**SUPPLIED RECORDS:**
Content starts

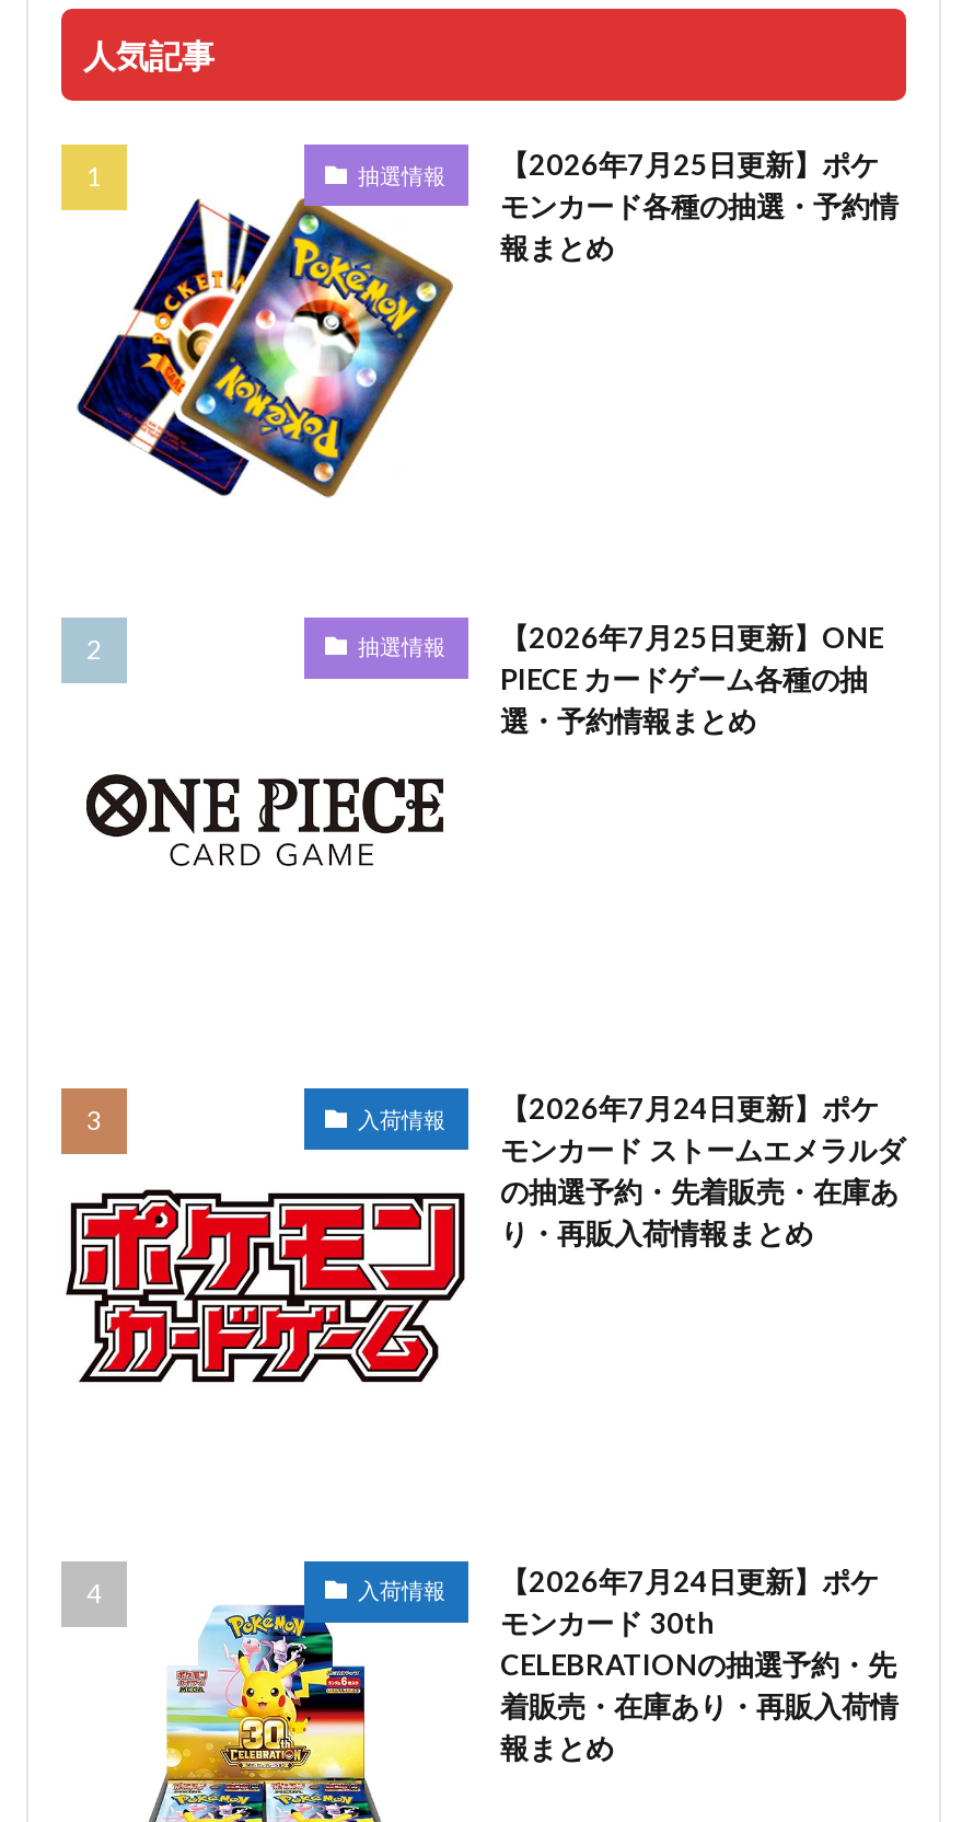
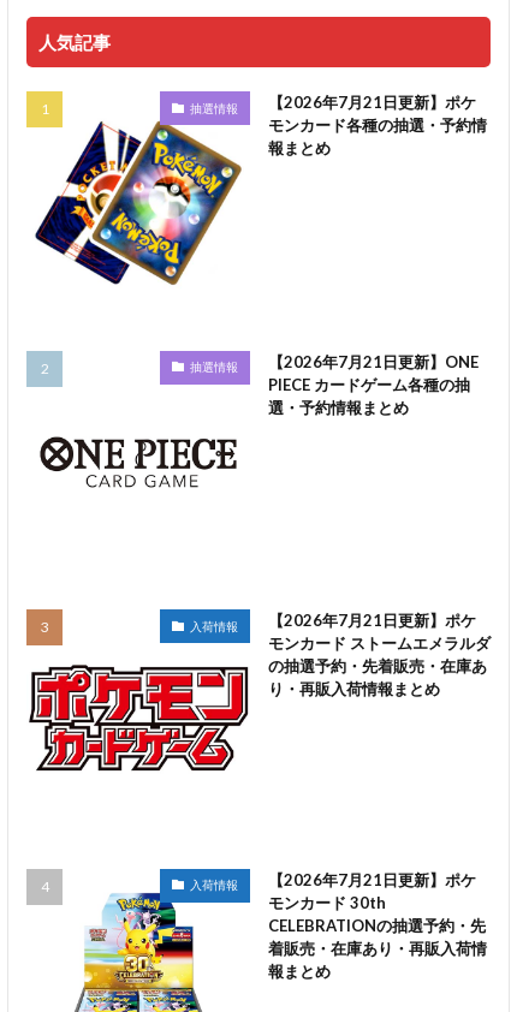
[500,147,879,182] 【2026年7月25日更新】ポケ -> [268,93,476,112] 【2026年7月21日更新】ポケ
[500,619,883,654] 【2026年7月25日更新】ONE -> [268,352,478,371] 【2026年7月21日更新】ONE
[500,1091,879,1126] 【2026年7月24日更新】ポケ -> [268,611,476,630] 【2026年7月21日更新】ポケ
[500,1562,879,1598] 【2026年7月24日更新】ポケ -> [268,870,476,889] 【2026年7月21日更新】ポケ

Content ends
Content starts

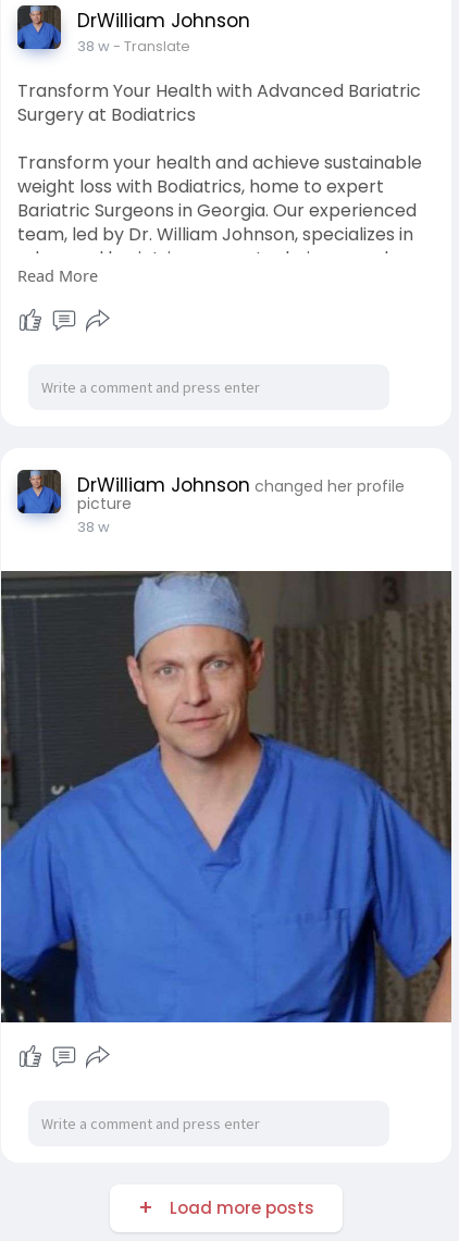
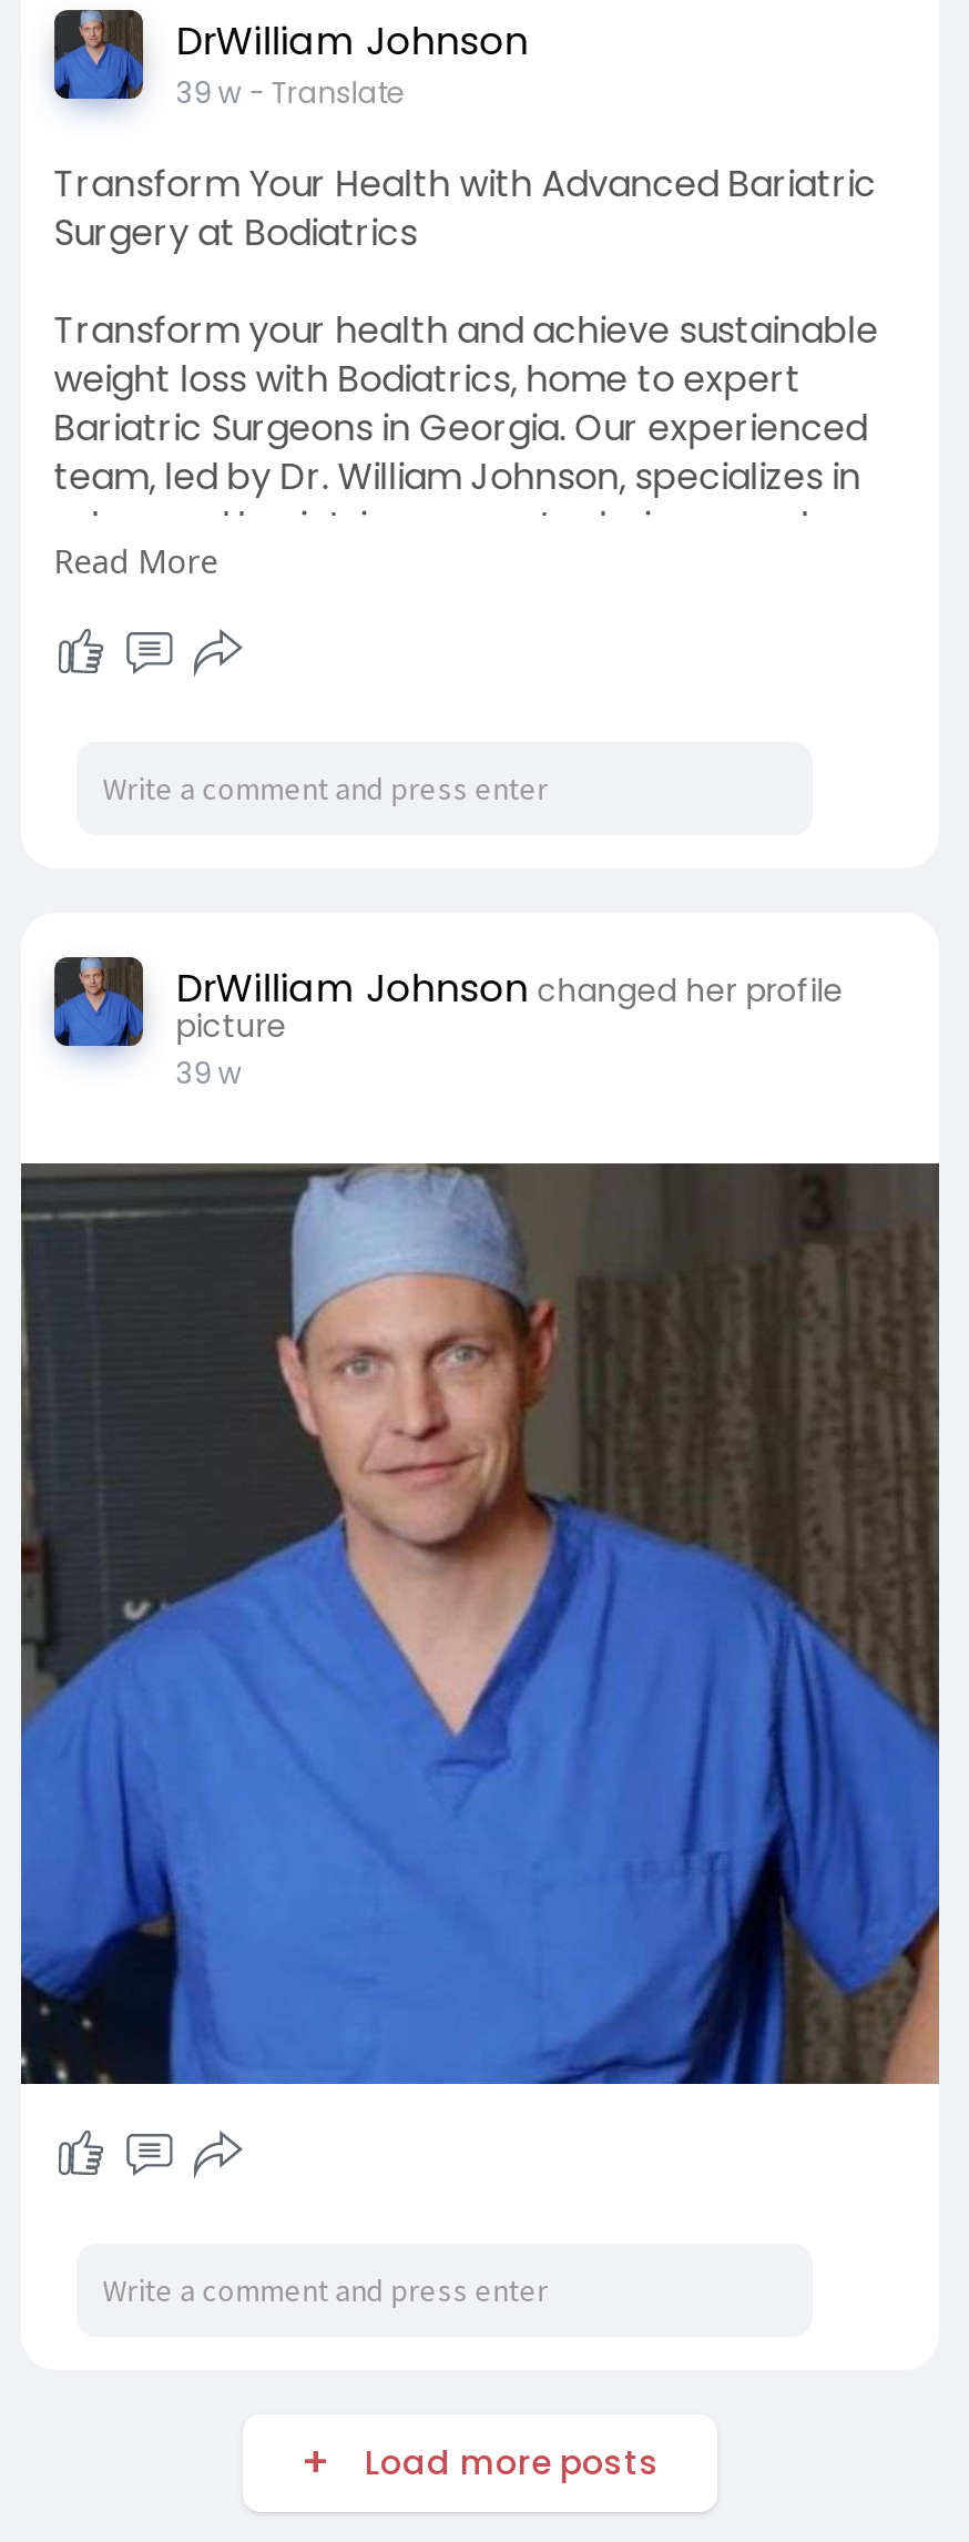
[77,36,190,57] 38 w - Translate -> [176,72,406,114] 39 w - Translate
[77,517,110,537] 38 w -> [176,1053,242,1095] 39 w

Content ends

**TASK PROMPT:** In the entries above, find the line with "[500,1091,879,1126] 【2026年7月24日更新】ポケ ->" and the line with "[500,1562,879,1598] 【2026年7月24日更新】ポケ ->", then set down exactly those two and every line between them, nothing else.

**EXPECTED OUTPUT:**
[500,1091,879,1126] 【2026年7月24日更新】ポケ -> [268,611,476,630] 【2026年7月21日更新】ポケ
[500,1562,879,1598] 【2026年7月24日更新】ポケ -> [268,870,476,889] 【2026年7月21日更新】ポケ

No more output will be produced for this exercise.